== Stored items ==
[Start of Attachment]

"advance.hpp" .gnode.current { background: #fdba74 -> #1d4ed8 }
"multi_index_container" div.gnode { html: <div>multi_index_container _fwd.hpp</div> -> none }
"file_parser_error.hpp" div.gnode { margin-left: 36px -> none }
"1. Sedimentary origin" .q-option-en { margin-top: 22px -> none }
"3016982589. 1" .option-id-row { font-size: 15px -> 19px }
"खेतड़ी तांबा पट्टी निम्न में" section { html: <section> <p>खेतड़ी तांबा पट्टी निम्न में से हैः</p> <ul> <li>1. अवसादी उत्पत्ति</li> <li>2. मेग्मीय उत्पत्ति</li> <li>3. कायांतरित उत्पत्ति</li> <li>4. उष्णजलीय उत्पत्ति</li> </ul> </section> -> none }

[End of Attachment]

== WORK TO BE COMPLETED ==
An unaltered transcription of all the data above is needed.

== ANSWER TO THE PROBLEM ==
"advance.hpp" .gnode.current { background: #fdba74 -> #1d4ed8 }
"multi_index_container" div.gnode { html: <div>multi_index_container _fwd.hpp</div> -> none }
"file_parser_error.hpp" div.gnode { margin-left: 36px -> none }
"1. Sedimentary origin" .q-option-en { margin-top: 22px -> none }
"3016982589. 1" .option-id-row { font-size: 15px -> 19px }
"खेतड़ी तांबा पट्टी निम्न में" section { html: <section> <p>खेतड़ी तांबा पट्टी निम्न में से हैः</p> <ul> <li>1. अवसादी उत्पत्ति</li> <li>2. मेग्मीय उत्पत्ति</li> <li>3. कायांतरित उत्पत्ति</li> <li>4. उष्णजलीय उत्पत्ति</li> </ul> </section> -> none }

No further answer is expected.